▶ **ABOUT THIS EXERCISE**:
Copy out the data word for word, without any of its pictures.

▶ **Edit difference data**:

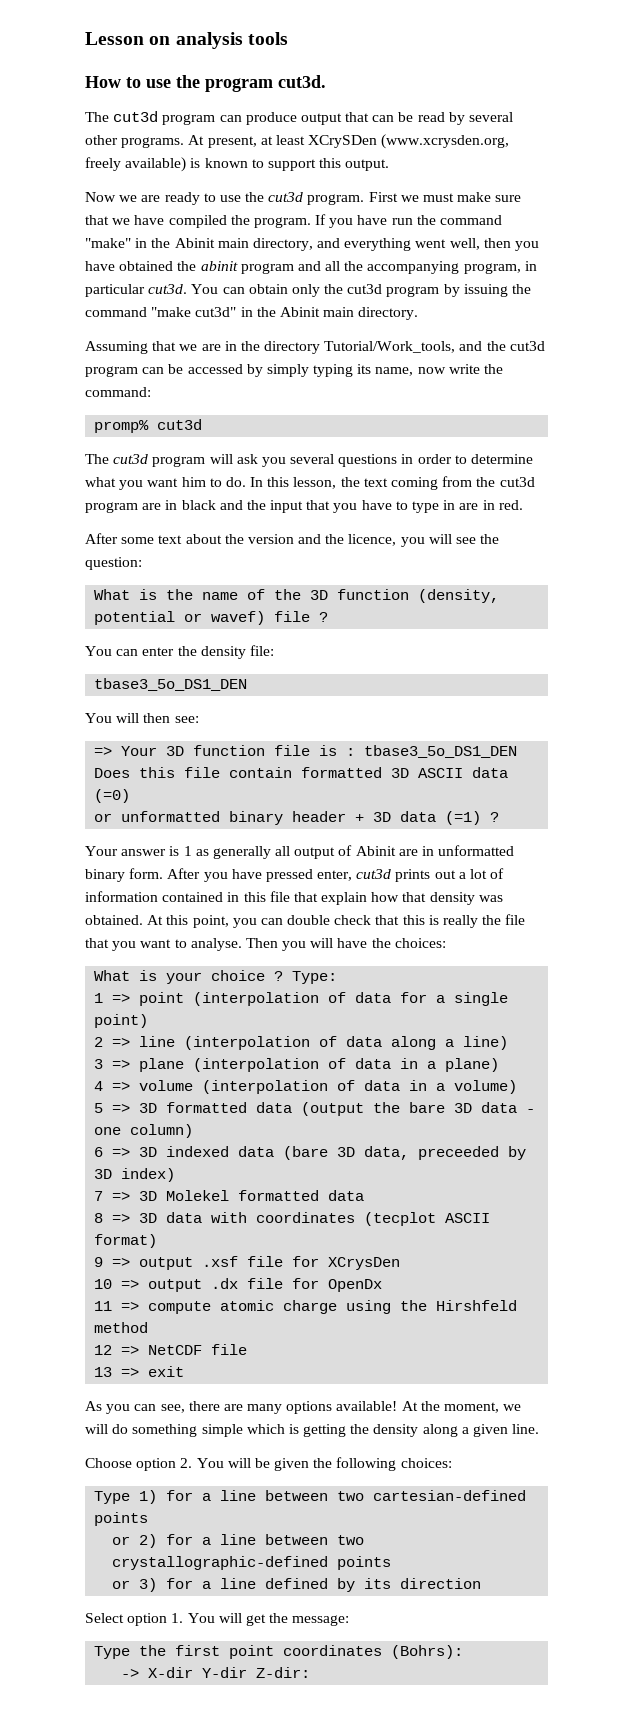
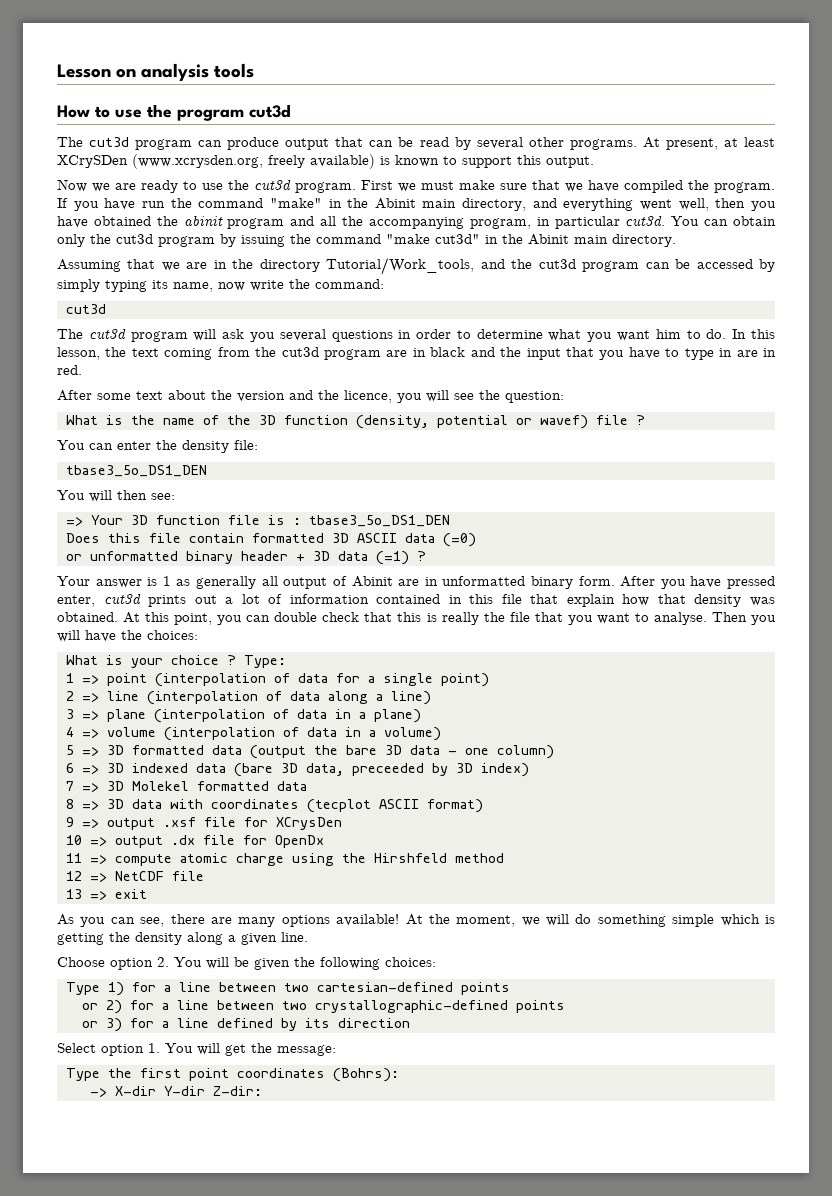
- How to use the program cut3d.
+ How to use the program cut3d
  Assuming that we are in the directory Tutorial/Work_tools, and the cut3d program can be accessed by simply typing its name, now write the command:
- promp% cut3d
+ cut3d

▶ **RESULT OF THIS TASK**:
- How to use the program cut3d.
+ How to use the program cut3d
  Assuming that we are in the directory Tutorial/Work_tools, and the cut3d program can be accessed by simply typing its name, now write the command:
- promp% cut3d
+ cut3d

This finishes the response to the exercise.